With your Doctor's go ahead, after 8 weeks this is where you want to be. This is the magic pill. Nothing can help your body like weightlifting. There is no longer a "boys only" stigma attached with this activity and it will firm and tone your body like nothing else. The healthiest way of losing pregnancy weight is not by restricting your calories alone. You have to burn them. Find a trainer or friend so you won't drop out; and start slowly, 3-4 times a week, with whole body weight resistance exercises. Aerobics will burn calories, but it won't be nearly as effective at toning your muscles.

 

Do Your Aerobics and Stay Hydrated

 

This is what I refer to as the Triple Crown; eating correctly, weight resistance exercises, and aerobic activity. If you combine these three elements and continue at them with regularity, you will soon be getting into the best shape of your life. I have personally seen this over and over. The aerobic activity will not only help you continue to burn more calories, but improve your conditioning as well.
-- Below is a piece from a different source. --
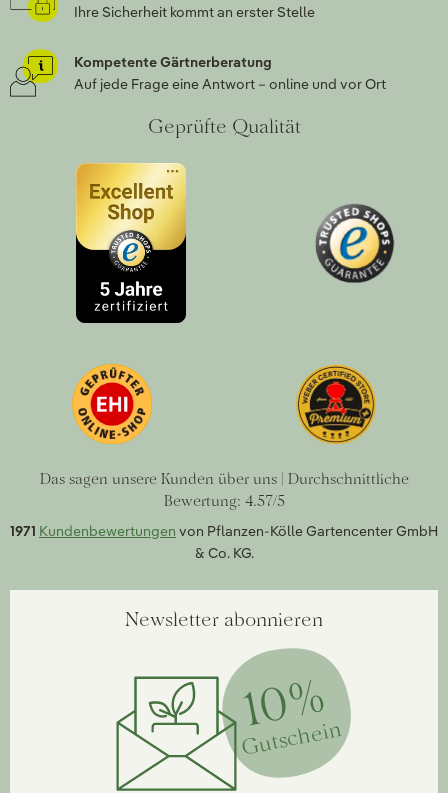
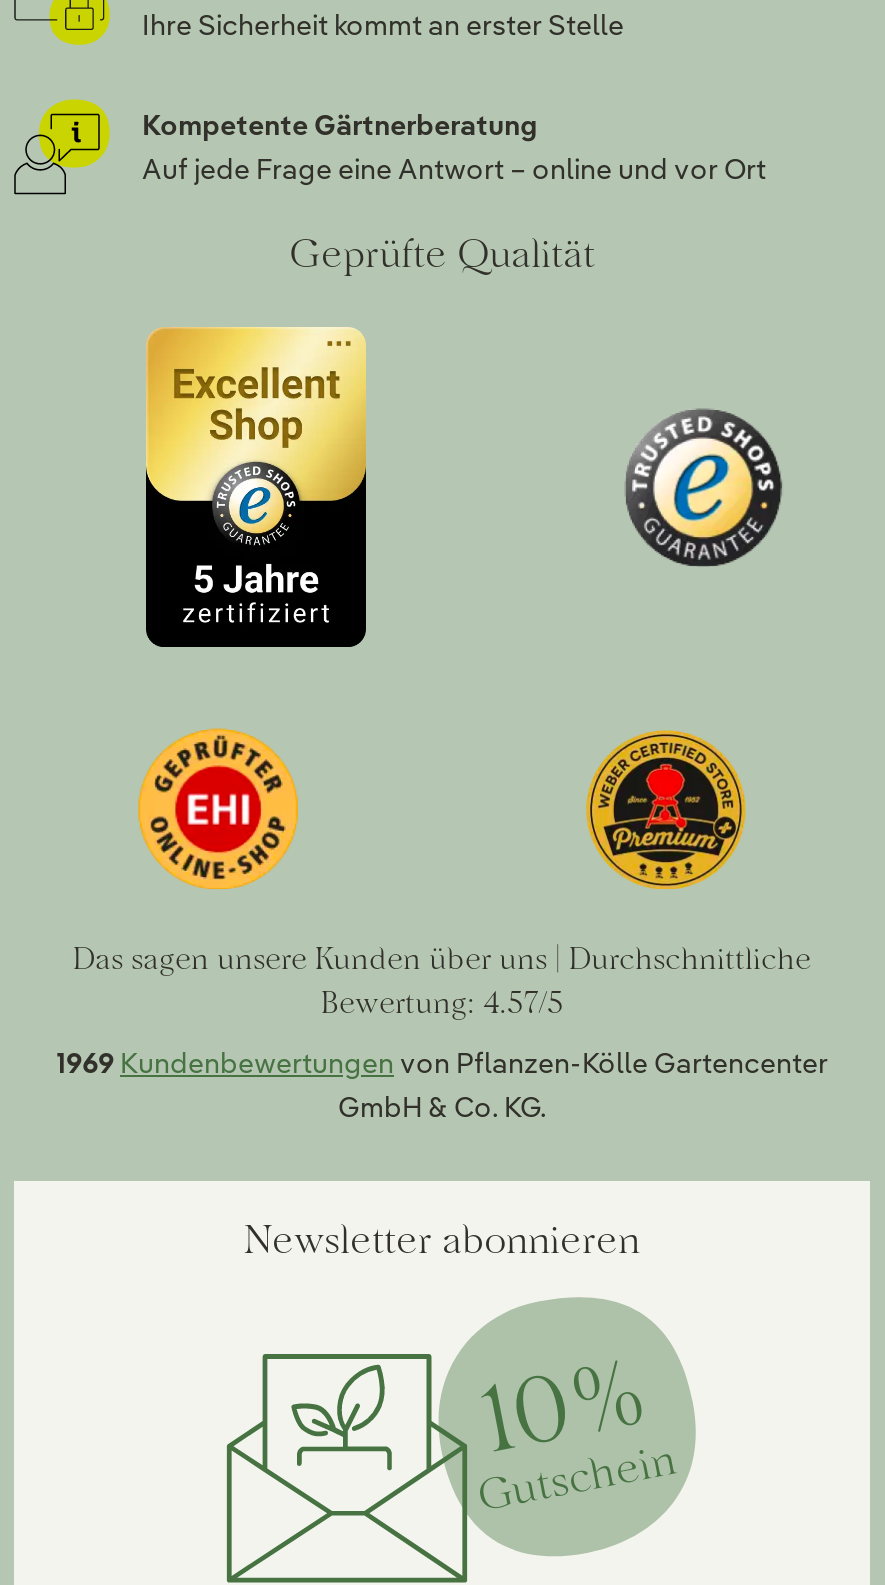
- 1971 Kundenbewertungen von Pflanzen-Kölle Gartencenter GmbH
- & Co. KG.
+ 1969 Kundenbewertungen von Pflanzen-Kölle Gartencenter
+ GmbH & Co. KG.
The perfect compliment to your weight training exercises. Do a minimum of 20 minutes 3 or 4 times a week. Also, I can't stress enough the importance of staying hydrated. Get in the habit of carrying around a bottle of water with you at all times.

 

Losing pregnancy weight by restricting your calories is one thing. But if you want to feel confident in a bathing suite and look good year round, you need to learn how to eat correctly and employ that into your lifestyle. Now couple this with 3-4 days a week of whole body resistance weight training and aerobics, and you will be turning heads.